Good Games Writing Weekly: April 7, 2021

by Team GGW

The best games writing from around the web.

The Weekly is your round-up of all the best in games writing and related spaces. Reviews, news, features, and more await you each week as the curators of Good Games Writing scour the Internet for the best of the best. Some themes are for older audiences.

We’re coming back from a much needed spring break. As vaccinations roll out across the United States, the outcomes here in Canada have been borderline disastrous. In schools, the measures taken by our governments can be described as ‘paltry’. Our team took the break as a chance to reconnect with our families (albeit at-a-distance) and soak up some fresh air.

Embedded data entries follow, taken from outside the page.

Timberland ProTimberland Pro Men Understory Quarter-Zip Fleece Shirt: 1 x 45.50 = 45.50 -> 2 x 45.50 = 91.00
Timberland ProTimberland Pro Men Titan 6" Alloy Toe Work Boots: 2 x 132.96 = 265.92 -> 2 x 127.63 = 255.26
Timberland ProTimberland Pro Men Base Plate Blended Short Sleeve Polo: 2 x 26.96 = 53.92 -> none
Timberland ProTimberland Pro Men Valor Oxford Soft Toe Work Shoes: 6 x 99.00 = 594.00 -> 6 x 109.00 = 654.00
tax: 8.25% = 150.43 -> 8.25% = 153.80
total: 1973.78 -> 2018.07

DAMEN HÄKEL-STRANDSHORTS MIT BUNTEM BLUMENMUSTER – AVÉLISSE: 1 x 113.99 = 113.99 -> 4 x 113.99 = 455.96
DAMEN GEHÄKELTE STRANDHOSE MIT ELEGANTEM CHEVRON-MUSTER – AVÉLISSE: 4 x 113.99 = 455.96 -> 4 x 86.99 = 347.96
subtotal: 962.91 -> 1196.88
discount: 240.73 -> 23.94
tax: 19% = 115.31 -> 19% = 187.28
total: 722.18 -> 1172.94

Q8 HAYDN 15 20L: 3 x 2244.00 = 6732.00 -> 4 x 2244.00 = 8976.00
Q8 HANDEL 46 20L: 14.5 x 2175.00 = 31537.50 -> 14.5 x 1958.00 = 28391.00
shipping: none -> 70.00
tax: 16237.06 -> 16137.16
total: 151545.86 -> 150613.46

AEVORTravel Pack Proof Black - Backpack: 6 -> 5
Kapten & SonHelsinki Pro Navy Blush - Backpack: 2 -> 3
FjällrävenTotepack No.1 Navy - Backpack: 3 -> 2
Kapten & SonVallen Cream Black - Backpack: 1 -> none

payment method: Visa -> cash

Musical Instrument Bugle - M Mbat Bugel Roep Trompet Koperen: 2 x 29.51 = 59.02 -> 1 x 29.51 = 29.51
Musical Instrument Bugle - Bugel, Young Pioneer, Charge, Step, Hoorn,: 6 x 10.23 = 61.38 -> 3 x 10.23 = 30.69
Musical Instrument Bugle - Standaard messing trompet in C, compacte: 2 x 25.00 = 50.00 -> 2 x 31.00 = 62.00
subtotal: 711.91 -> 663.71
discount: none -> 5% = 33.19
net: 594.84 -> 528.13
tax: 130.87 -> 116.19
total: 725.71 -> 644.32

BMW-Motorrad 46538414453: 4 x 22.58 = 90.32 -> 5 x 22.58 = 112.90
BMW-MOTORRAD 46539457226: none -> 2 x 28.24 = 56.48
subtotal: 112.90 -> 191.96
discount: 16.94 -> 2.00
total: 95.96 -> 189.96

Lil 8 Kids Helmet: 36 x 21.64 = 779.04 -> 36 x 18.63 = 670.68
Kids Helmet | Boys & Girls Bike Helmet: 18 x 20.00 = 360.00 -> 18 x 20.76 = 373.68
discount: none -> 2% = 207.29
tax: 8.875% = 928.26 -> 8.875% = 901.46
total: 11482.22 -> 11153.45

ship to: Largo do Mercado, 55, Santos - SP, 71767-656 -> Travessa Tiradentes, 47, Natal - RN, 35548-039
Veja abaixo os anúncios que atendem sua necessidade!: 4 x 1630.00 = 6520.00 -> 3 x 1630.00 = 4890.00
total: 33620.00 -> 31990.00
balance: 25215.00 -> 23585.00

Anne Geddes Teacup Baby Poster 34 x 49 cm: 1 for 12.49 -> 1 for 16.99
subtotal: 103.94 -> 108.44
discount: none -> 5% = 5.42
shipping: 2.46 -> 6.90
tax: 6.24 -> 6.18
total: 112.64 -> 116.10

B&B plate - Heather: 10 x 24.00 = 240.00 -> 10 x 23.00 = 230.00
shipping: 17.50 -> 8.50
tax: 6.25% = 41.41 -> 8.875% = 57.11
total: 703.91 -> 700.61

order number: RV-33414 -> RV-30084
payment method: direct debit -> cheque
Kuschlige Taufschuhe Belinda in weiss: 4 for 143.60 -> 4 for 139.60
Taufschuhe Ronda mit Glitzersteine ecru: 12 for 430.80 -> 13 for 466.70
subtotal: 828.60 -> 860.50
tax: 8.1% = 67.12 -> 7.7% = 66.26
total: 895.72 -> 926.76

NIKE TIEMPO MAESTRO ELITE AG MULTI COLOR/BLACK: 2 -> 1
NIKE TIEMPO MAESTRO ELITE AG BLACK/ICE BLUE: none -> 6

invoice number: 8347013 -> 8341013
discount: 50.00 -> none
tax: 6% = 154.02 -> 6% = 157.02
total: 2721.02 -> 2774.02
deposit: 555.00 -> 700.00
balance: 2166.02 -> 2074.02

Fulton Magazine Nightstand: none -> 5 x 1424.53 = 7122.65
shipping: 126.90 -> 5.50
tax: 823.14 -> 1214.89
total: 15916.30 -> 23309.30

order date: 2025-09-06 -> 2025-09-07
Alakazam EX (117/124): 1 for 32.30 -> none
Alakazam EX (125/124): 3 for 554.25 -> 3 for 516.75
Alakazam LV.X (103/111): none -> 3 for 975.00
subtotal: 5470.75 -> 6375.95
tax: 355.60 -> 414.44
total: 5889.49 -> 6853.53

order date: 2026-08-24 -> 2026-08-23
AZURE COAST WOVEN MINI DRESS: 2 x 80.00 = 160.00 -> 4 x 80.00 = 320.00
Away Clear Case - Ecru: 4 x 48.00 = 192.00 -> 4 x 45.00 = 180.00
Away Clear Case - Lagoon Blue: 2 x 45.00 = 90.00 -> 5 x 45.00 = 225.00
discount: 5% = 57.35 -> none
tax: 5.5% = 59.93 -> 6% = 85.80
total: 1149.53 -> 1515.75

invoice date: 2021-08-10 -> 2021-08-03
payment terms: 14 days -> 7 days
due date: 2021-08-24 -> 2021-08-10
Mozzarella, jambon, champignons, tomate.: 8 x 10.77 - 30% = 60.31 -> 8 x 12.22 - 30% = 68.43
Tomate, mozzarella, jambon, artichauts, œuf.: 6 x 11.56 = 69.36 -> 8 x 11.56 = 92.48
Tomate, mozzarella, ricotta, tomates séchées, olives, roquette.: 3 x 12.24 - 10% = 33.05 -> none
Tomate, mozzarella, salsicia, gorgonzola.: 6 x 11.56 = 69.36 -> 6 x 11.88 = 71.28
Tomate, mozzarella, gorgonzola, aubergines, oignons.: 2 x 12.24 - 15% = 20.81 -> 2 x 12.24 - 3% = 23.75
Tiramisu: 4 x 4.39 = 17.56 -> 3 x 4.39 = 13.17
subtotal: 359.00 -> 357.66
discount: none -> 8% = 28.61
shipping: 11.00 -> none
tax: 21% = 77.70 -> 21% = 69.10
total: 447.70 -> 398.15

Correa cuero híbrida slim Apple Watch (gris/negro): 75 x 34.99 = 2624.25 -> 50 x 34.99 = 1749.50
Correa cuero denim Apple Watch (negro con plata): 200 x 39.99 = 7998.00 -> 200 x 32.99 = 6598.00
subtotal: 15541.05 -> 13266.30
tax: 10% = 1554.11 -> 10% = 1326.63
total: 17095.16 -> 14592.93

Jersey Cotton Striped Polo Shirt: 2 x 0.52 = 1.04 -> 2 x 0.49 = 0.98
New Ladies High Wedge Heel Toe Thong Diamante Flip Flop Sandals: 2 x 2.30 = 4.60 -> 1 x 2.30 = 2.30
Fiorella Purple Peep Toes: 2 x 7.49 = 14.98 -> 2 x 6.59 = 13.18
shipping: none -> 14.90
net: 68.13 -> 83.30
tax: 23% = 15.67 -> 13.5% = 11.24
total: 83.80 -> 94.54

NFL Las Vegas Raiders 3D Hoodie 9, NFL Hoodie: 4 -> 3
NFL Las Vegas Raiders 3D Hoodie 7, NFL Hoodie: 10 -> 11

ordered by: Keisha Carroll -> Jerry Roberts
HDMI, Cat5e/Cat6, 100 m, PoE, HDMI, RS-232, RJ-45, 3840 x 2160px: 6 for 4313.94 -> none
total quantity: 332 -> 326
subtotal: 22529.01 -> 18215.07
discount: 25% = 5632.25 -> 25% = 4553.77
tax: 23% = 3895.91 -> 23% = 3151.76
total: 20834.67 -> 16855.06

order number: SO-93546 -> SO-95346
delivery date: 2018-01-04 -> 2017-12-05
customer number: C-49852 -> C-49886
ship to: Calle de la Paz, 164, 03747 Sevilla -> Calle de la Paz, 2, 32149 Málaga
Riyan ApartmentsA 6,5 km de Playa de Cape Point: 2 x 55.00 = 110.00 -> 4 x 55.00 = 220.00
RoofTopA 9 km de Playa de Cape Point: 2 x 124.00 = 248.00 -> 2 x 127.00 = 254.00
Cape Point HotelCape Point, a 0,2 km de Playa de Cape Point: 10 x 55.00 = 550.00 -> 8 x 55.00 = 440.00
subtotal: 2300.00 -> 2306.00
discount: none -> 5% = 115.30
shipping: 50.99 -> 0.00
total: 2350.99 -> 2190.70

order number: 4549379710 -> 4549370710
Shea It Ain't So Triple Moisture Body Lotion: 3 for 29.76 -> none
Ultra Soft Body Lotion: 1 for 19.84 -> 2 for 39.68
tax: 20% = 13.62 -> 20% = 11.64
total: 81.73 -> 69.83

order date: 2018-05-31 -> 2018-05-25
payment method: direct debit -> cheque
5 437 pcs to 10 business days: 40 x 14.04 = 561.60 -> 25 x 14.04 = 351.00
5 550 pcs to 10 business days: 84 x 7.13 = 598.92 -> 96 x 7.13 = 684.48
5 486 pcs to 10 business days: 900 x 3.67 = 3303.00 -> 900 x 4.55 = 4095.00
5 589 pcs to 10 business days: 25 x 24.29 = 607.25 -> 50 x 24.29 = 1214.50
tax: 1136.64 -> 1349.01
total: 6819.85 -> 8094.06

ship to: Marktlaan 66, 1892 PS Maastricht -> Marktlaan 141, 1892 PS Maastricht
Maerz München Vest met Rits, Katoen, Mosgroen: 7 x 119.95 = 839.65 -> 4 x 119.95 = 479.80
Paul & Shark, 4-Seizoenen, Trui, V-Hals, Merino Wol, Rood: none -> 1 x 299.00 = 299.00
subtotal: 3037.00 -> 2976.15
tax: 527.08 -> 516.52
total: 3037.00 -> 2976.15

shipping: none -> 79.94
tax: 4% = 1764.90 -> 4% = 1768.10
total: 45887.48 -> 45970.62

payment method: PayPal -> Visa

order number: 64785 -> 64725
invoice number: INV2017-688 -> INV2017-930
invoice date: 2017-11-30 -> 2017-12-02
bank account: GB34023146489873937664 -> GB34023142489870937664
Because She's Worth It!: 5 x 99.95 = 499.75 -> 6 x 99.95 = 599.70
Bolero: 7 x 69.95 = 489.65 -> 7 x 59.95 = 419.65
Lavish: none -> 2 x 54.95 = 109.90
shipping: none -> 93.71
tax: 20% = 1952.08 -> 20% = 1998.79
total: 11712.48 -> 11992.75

We’re glad you’re here with us.

Because we’re playing catch up on many pieces over the past few weeks we’ll release some extra posts with the aim of giving you roughly a dozen pieces to read in each installment. You know…something readable! This is the first of three over the coming days.

REVIEWS

A couple of big releases of late but Monster Hunter Rise has to be the One Game To Rule Them All for the past month and maybe even months to come. Two reviews caught our attention.

First, Jason Coles leads his review by saying “God f— damn, Monster Hunter Rise is a good game”. It’s an evocative way to draw you in and, while we wouldn’t use it constantly, it sets the tone for the rest of the review, which flits by without second thought. If you’ve played Iceborne this review will hit a lot of notes.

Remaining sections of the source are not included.